No, the voice was wrong. The voice wasn’t me. I fought it, I nodded.

“I remember waking up, I was scared... I hurt myself, bits and pieces...” I cobbled the sentence together out of fragmented thoughts. I wondered for a moment just how powerful of a sedative they must have used to keep the creatures who watch so very eerily quiet.

“You did, it seems like your injuries were accidental, however you were acting erratic when you were brought in, do you have any psychological problems? It’s perfectly alright if you do.” The calming voice just bothered me then, at odd with the words hidden within. It was not okay, my problems destroyed my family’s life, and this was just a new saga in a chain of sad records in some spy agency monitoring database.

I cracked open my eyes and peered at him before replying, watching his face shift from concern to something akin to pity.

“Olanzapine, twenty milligrams per day. Thioridazine, fifty milligrams per day. Sinequan, one hundred and fifty milligrams per day. Zyprexia...” I paused, wondering about the way the word seemed to pop and crackle as I said it, the feel of the word staying in my mouth like the crunch of cereal. “... Ten milligrams per day.

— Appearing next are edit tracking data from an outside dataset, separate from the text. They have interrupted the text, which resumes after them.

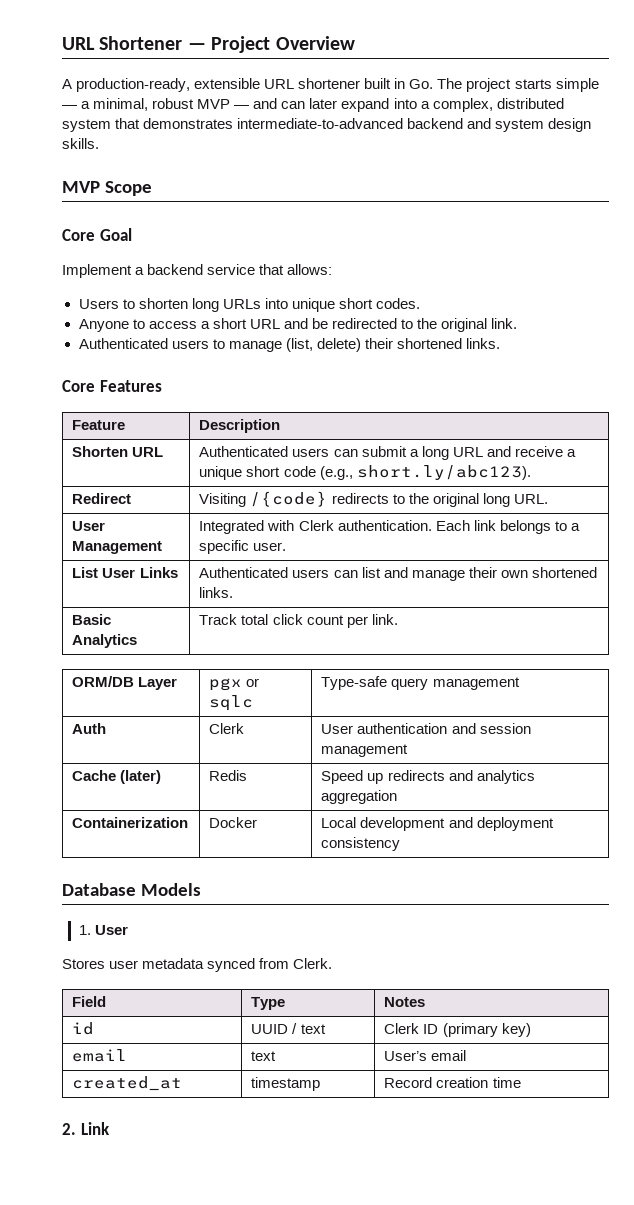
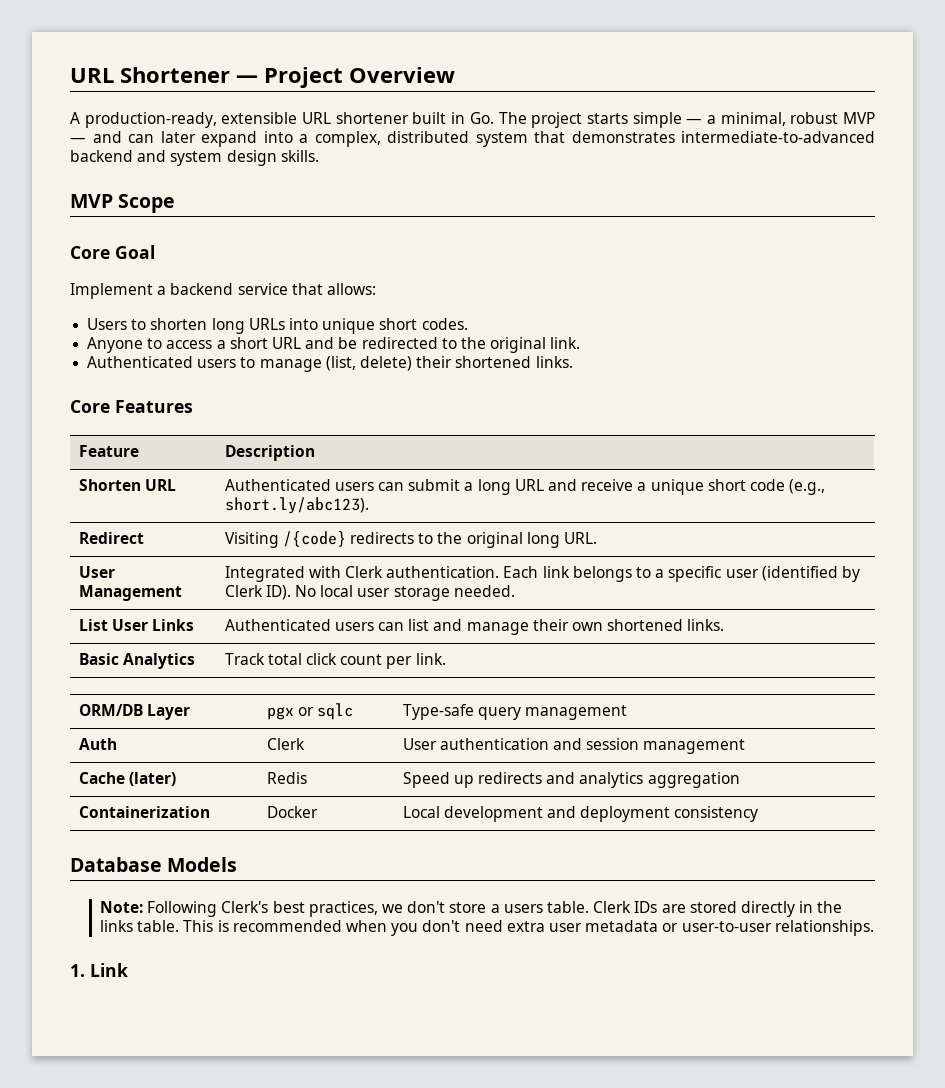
- User Management | Integrated with Clerk authentication. Each link belongs to a specific user.
+ User Management | Integrated with Clerk authentication. Each link belongs to a specific user (identified by Clerk ID). No local user storage needed.
- 1. User
- Stores user metadata synced from Clerk.
- Field | Type | Notes
- id | UUID / text | Clerk ID (primary key)
- email | text | User’s email
- created_at | timestamp | Record creation time
- 2. Link
+ Note: Following Clerk's best practices, we don't store a users table. Clerk IDs are stored directly in the links table. This is recommended when you don't need extra user metadata or user-to-user relationships.
+ 1. Link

There are more, but I don’t remember the names.”

I relaxed into the pillows, as I felt my tail twitch involuntarily against the sheets. It was an odd feeling, and one that I felt should concern me more than it did, but not an unpleasant one. How much more like an animal I have become, and how ordinary it feels.



“...onfirm dosage immediately, we need to contact the state department and try to figure out if her new body is capable of processing the drugs in the same manner, or if we can condense the list somehow. This is absurd, according to her chart she has all these drugs for depression and paranoia, but the details are missing... Is she conscious again?”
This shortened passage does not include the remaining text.